MOREHOUSE PARISH, La. (KNOE) – Bastrop Mayor Henry Cotton is “taking a bite out of crime” with his comprehensive plan “Catch 22.”
Through the cameras, police can also track license plates up to a quarter-mile away and can do real ID on people within distance.
“We want people to know, if you do a crime in Bastrop with what we’ve got planned, we’re going to catch you,” Cotton said.
Cotton developed the plan in 2017 after he entered office. He said his goal is to do a thorough study on crime in the city and add new technology by 2022.
Already, the city has added cameras in parks, apartment complexes and intersections.
The cloud-based technology can be accessed anytime via smartphone apps by the police department to spot incidents and crime in real-time.
“The first 15 minutes after a crime has been committed is so important because often there’s no one there to see it,” he said.
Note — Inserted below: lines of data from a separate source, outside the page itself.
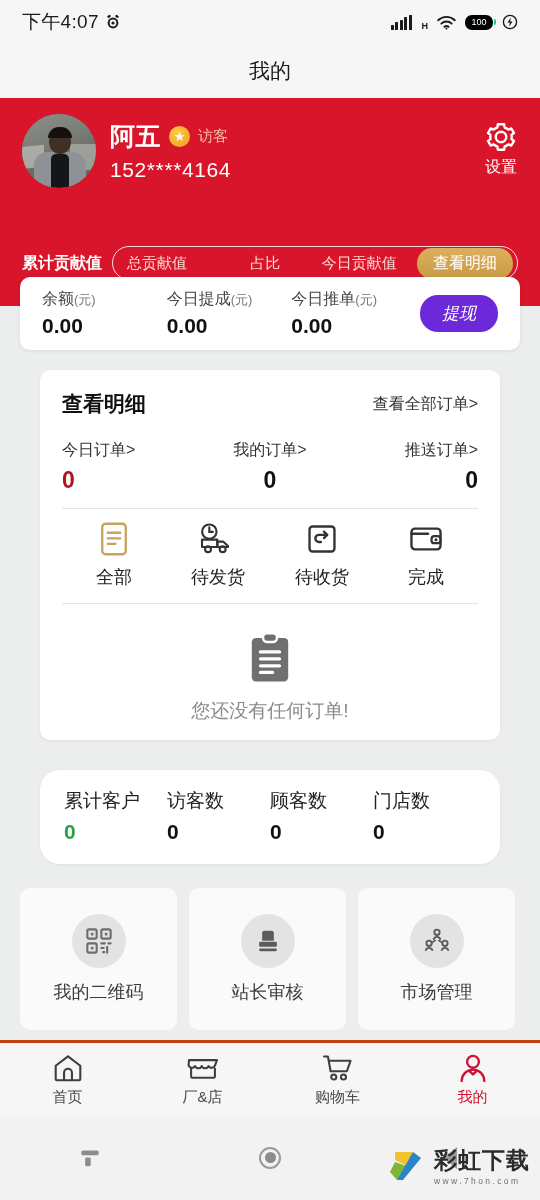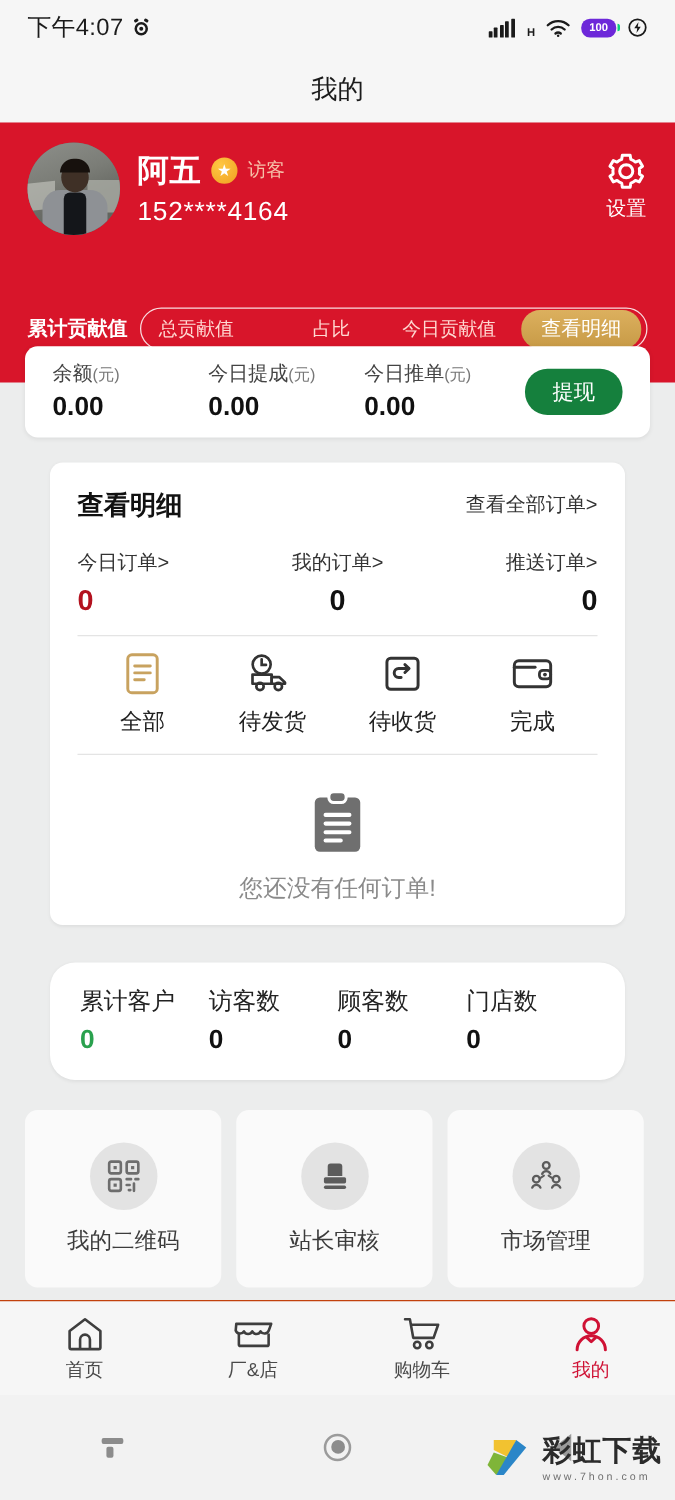--- a/index.html
+++ b/index.html
@@ -25,23 +25,23 @@
   .ico-signal { display:flex; align-items:flex-end; gap:1.5px; height: 15px; }
   .ico-signal i { display:block; width:3px; background:#1b1b1b; border-radius:.5px; }
   .ico-signal i:nth-child(1){height:5px}
   .ico-signal i:nth-child(2){height:7.5px}
   .ico-signal i:nth-child(3){height:10px}
   .ico-signal i:nth-child(4){height:12.5px}
   .ico-signal i:nth-child(5){height:15px}
   .sig-h { font-size: 9px; line-height: 8px; color:#1b1b1b; display:flex; flex-direction:column;
            justify-content:flex-end; height:15px; font-weight:600; margin-left:1px;}
   .battery {
-    width: 28px; height: 15px; border-radius: 7px; background:#6d28d9;
+    width: 28px; height: 15px; border-radius: 7px; background:#000000;
     display:flex; align-items:center; justify-content:center;
-    color:#fff; font-size: 9px; font-weight: 700; position: relative;
+    color:#fff; font-size: 9px; font-weight: 400; position: relative;
   }
   .battery::after { content:""; position:absolute; right:-2.5px; top:4.5px; width:2px;height:6px;
                     background:#0ccf7d; border-radius:0 2px 2px 0; }
 
   
   .titlebar {
     height: 54px; background: #f6f6f6;
     display: flex; align-items: center; justify-content: center;
   }
   .titlebar .title { font-size: 21px; color: #1b1b1b; }
@@ -119,23 +119,23 @@
     position: absolute; left: 20px; right: 20px; top: 277px;
     height: 73px; background: #fff; border-radius: 10px;
     display: flex; align-items: center; padding: 0 22px;
     box-shadow: 0 1px 4px rgba(0,0,0,.08);
   }
   .bal { flex: 1; }
   .bal .bl { font-size: 16px; color: #444; }
   .bal .bl small { font-size: 13px; color:#777; }
   .bal .bv { font-size: 21px; color: #111; font-weight: 700; margin-top: 4px; }
   .withdraw-btn {
-    background: #15803d; color: #fff; font-size: 17px;
+    background: #6d28d9; color: #fff; font-size: 17px;
     border-radius: 18px; padding: 7px 22px; border: none;
-    flex: none; margin-left: 4px;
+    flex: none; margin-left: 4px; font-style: italic;
   }
 
   .order-card { position: absolute; left: 20px; right: 20px; top: 370px; padding: 20px 22px 16px; }
   .oc-head { display: flex; align-items: center; justify-content: space-between; }
   .oc-title { font-size: 21px; color: #111; font-weight: 700; }
   .oc-all { font-size: 16px; color: #333; }
 
   .oc-stats { display: flex; margin-top: 22px; }
   .oc-stat { flex: 1; text-align: center; }
   .oc-stat:first-child { text-align: left; }
@@ -171,21 +171,21 @@
   }
   .tile .circ {
     width: 54px; height: 54px; border-radius: 50%; background: #e3e3e3;
     display: flex; align-items: center; justify-content: center;
   }
   .tile .lbl { font-size: 18px; color: #3c3c3c; }
 
   
   .tabbar {
     position: absolute; left: 0; right: 0; bottom: 84px; height: 76px;
-    background: #f6f6f6; border-top: 1px solid #c2410c;
+    background: #f6f6f6; border-top: 3px solid #c2410c;
     display: flex; align-items: center;
   }
   .tab { flex: 1; display: flex; flex-direction: column; align-items: center; gap: 5px; }
   .tab .lbl { font-size: 15px; color: #4a4a4a; }
   .tab.active .lbl { color: #cf1134; }
 
   
   .sysnav {
     position: absolute; left: 0; right: 0; bottom: 0; height: 84px;
     background: #f2f2f2; display: flex; align-items: center;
Police can also track license plates up to a quarter-mile away and can do real ID on people within distance.
He said the police department has a list of 16 definite areas that will get cameras in the coming years in addition to the ones that are already present.
Cotton narrowed in on crimes over the last 10 years in a report from city-data, a statistics website for all cities in the U.S. It focuses on murders, robberies, rapes and other crimes.
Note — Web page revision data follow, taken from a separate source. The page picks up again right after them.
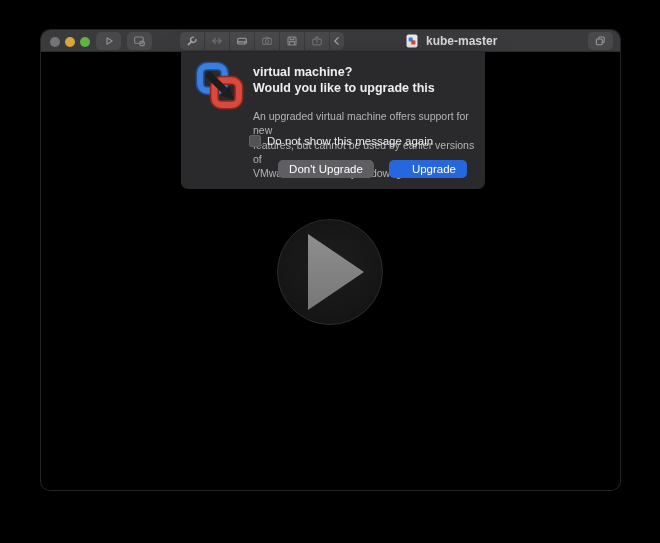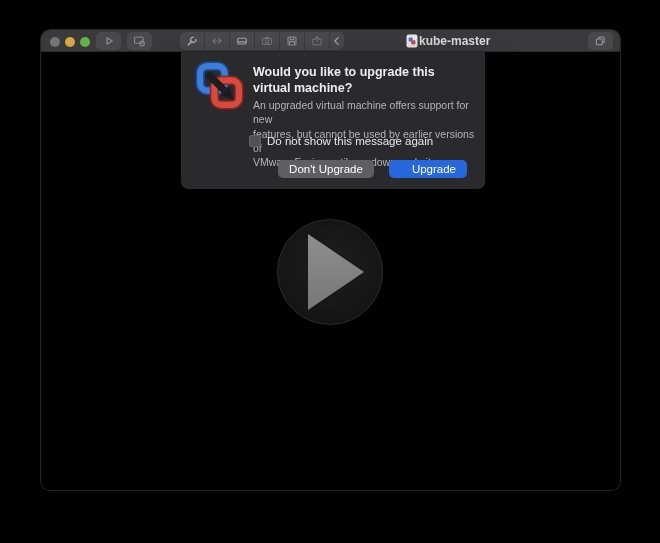--- a/index.html
+++ b/index.html
@@ -37,42 +37,42 @@
   }
   .seg{
     width:24px;height:18px;display:flex;align-items:center;justify-content:center;
     border-right:1px solid #3b3b3d;color:#a2a2a4;
   }
   .seg.dim{color:#737376;}
   .seg.mid{color:#8e8e90;}
   .seg.chev{width:14px;border-right:none;}
   .title-group{
     position:absolute;left:365px;top:3px;height:16px;display:flex;
-    align-items:center;gap:1px;
+    align-items:center;gap:8px;
   }
   .win-title{font-size:12px;font-weight:600;color:#dadadb;white-space:nowrap;}
   
   .vm-screen{position:absolute;left:0;top:22px;width:100%;height:438px;
     background:#000;border-radius:0 0 9px 9px;}
   .play-circle{
     position:absolute;left:236px;top:167px;width:106px;height:106px;border-radius:50%;
     background:radial-gradient(circle at 50% 42%,#1d1d1d 0%,#161616 62%,#101010 100%);
     border:1px solid #2d2d2d;box-sizing:border-box;
   }
   .play-circle svg{position:absolute;left:0;top:0;}
   
   .sheet{
     position:absolute;left:140px;top:22px;width:304px;height:137px;
     background:#2a2a2c;border-radius:0 0 7px 7px;
     box-shadow:0 14px 30px rgba(0,0,0,.65);
   }
   .fusion-icon{position:absolute;left:14px;top:9px;width:49px;height:49px;}
   .sheet-text{position:absolute;left:72px;top:12px;width:222px;}
   .sheet-title div{font-size:12.5px;line-height:16px;font-weight:bold;color:#ededee;}
-  .sheet-body{margin-top:2px;}
+  .sheet-body{margin-top:13px;}
   .sheet-body div{font-size:10.5px;line-height:14.3px;color:#b4b4b6;}
   .chk-row{
     position:absolute;left:68px;top:83px;display:flex;align-items:center;gap:6px;
     cursor:default;
   }
   .chk-box{width:12px;height:12px;border-radius:3px;background:#525256;
     box-shadow:inset 0 0 0 1px #616165;}
   .chk-label{font-size:11.5px;color:#e9e9ea;}
   .btn-row{position:absolute;top:108px;right:18px;display:flex;gap:15px;margin-left:16px;}
   .btn{
@@ -202,22 +202,22 @@
       <rect x="5" y="5" width="24" height="24" rx="7" fill="none" stroke="#1f4a87" stroke-width="9"></rect>
       <rect x="5" y="5" width="24" height="24" rx="7" fill="none" stroke="#3b7ede" stroke-width="6"></rect>
       <rect x="19" y="19" width="24" height="24" rx="7" fill="none" stroke="#8c271f" stroke-width="9"></rect>
       <rect x="19" y="19" width="24" height="24" rx="7" fill="none" stroke="#d84a3d" stroke-width="6"></rect>
       <path d="M12 12 L29 29" stroke="#1d1d20" stroke-width="7"></path>
       <path d="M38 38 L24.5 33.5 L33.5 24.5 Z" fill="#1d1d20"></path>
     </svg>
 
     <div class="sheet-text">
       <div class="sheet-title">
+        <div>virtual machine?</div>
         <div>Would you like to upgrade this</div>
-        <div>virtual machine?</div>
       </div>
       <div class="sheet-body">
         <div>An upgraded virtual machine offers support for new</div>
         <div>features, but cannot be used by earlier versions of</div>
         <div>VMware Fusion until you downgrade it.</div>
       </div>
     </div>
 
     <div class="chk-row">
       <div class="chk-box"></div>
In 2018, there were three murders in the city compared to 117 assaults and 635 thefts. These are all numbers that Cotton and Bastrop Police are working to eliminate.
For Bastrop resident Gerald Rhodes, he said he’s aware of the crime and wants the criminals to be held accountable.
“Just here last Friday, my wife pulled up in our driveway and somebody was out there trying to rob her,” Rhodes said.
In addition to the cameras, Cotton has been studying crime technology in other cities like New Orleans. One of those ideas is “shot spotter” technology.
With “shot spotter” devices, police will be able to detect gunfire and shootings based on sound, sight and location.
While they’re making strides to implement more cameras and one day have “shot spotters,” Cotton’s message is clear.
“If you shoot in Bastrop or if you commit a crime in Bastrop, we’ll probably know who you are,” Cotton said.